In most cases, voice data is managed through a virtual private network (VPN), which simplifies the delivery of the voice packet and provides greater security for the VoIP-using company. However, Voice over IP providers must stay ahead of their customers' security concerns, while moving the voice technology towards open architectures and less restrictive systems. Buyers of these services must also protect their VoIP system just as they would treat their data networks.

To address these growing VoIP concerns, the Voice over IP Security Alliance (VoIPSA) was formed earlier this year to provide additional collaborative user support from VoIP vendors, universities, providers and information technology leaders. The mission of this organization is to improve the public's awareness of VoIP security issues and to find the best practices for VoIP privacy and security via discussion lists, white papers, and sponsorship of VoIP research projects.

More voice traffic equals more concerns

With increased voice and data traffic (more so than with traditional telephony), the packeted voice data on the network soon becomes overloaded and delayed. Security also suffers, leaving the network vulnerable to hackers and viruses. To prevent these occurrences from crippling a company's VoIP network, VoIPSA suggests establishing regular packet inspections and testing VoIP frameworks and their components.

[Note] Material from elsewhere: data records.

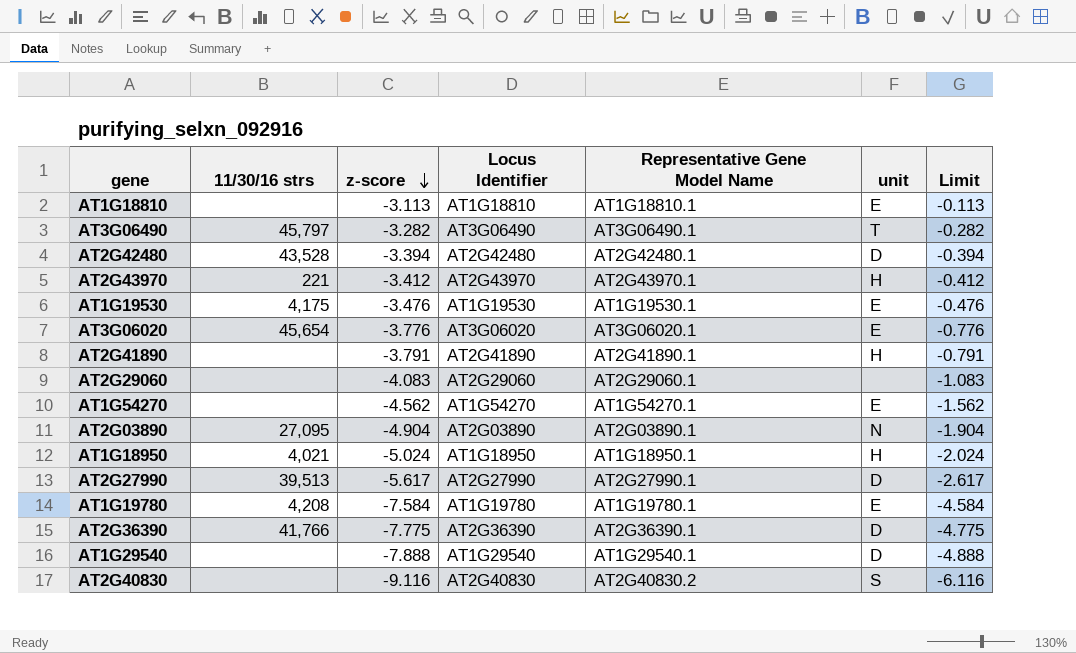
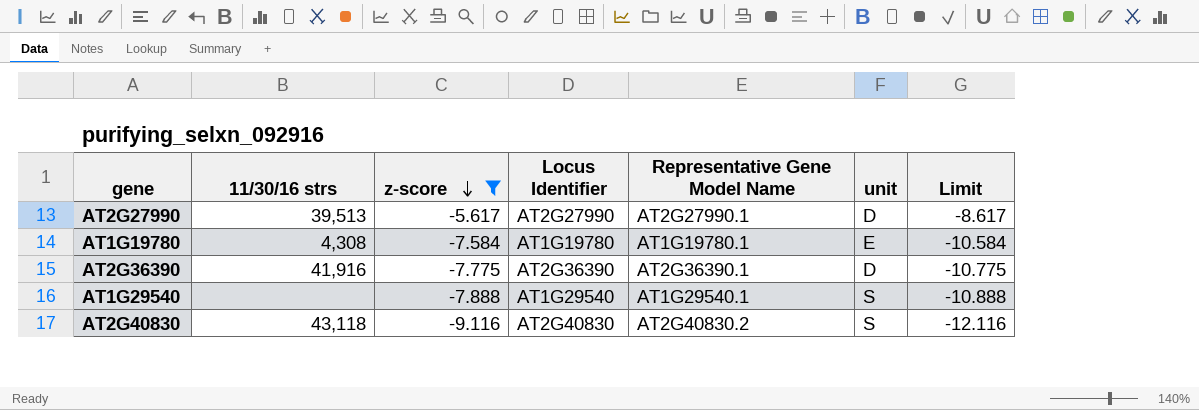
filter: none -> z-score <= -5.617
column Limit | formula: [z-score] + 3 -> [z-score] - 3
AT1G19780 | 11/30/16 strs: 4,208 -> 4,308
AT2G36390 | 11/30/16 strs: 41,766 -> 41,916
AT1G29540 | unit: D -> S
AT2G40830 | 11/30/16 strs: none -> 43,118

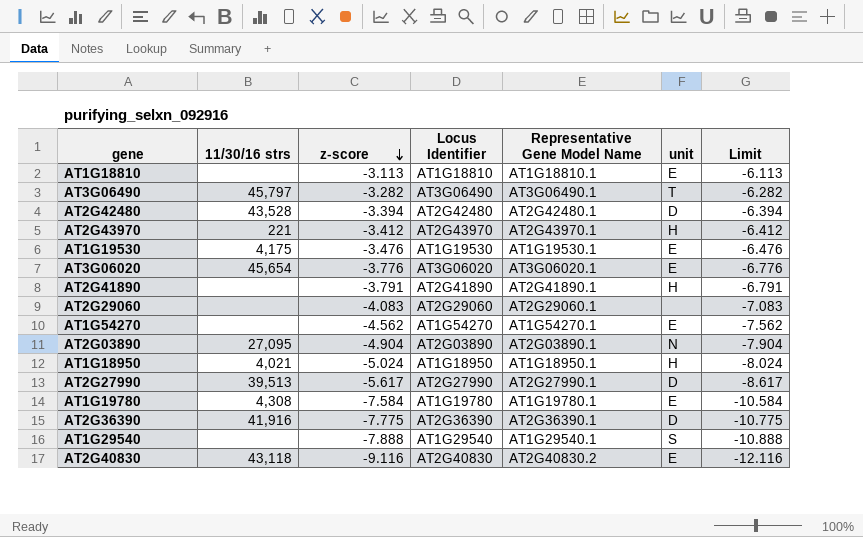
filter: z-score <= -5.617 -> none
AT2G40830 | unit: S -> E

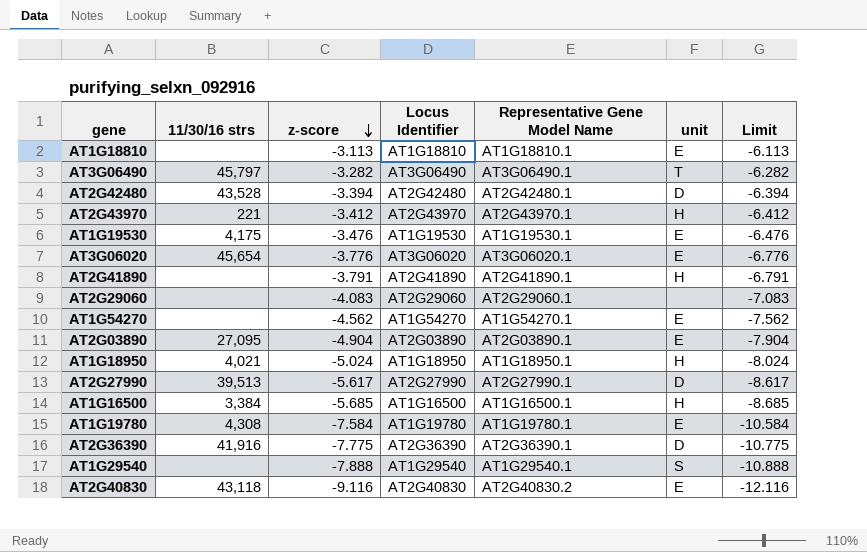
AT2G03890 | unit: N -> E
row AT1G16500: none -> 3,384 | -5.685 | AT1G16500 | AT1G16500.1 | H | -8.685

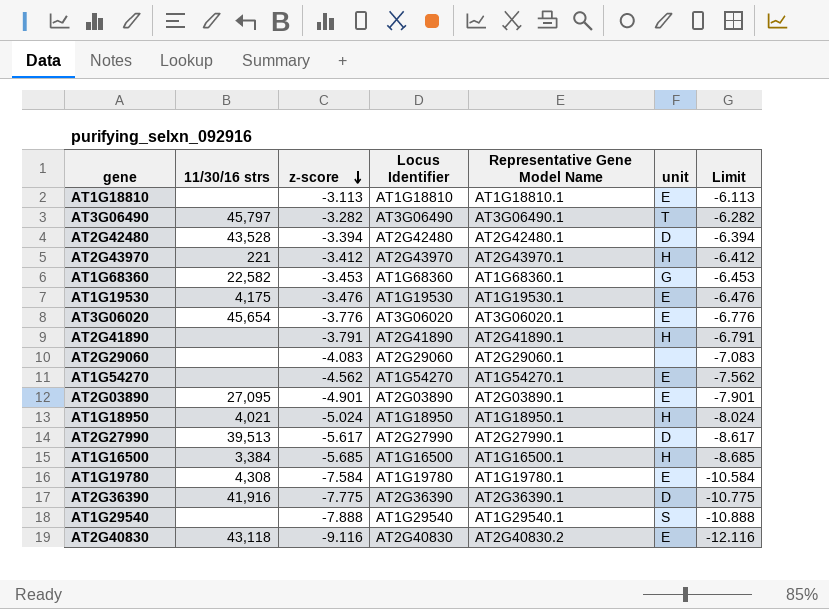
row AT1G68360: none -> 22,582 | -3.453 | AT1G68360 | AT1G68360.1 | G | -6.453
AT2G03890 | z-score: -4.904 -> -4.901
AT2G03890 | Limit: -7.904 -> -7.901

Another suggested security precaution is ensuring that the VPN network is not accessible from the Internet and that there are adequate firewalls and frequent security patches. VoIPSA also emphasizes security research as one of the best practices to overcome VoIP system vulnerabilities.

In addition to spreading viruses, hackers want to have access to free phone calls. They also wish to manipulate and reassemble the packeted voice data. To prevent the packeted voice data from becoming vulnerable, the VoIP network needs to have strict access control lists. In addition, if the VoIP network is isolated onto a virtual LAN, the risk of external attacks can be lessened.

Finally, the VoIPSA suggests that companies tailor their security system to match their VoIP network and provider. Finding a VoIP security solution is not an easy process, but a necessary one to ensure the VoIP system's integrity and reliability.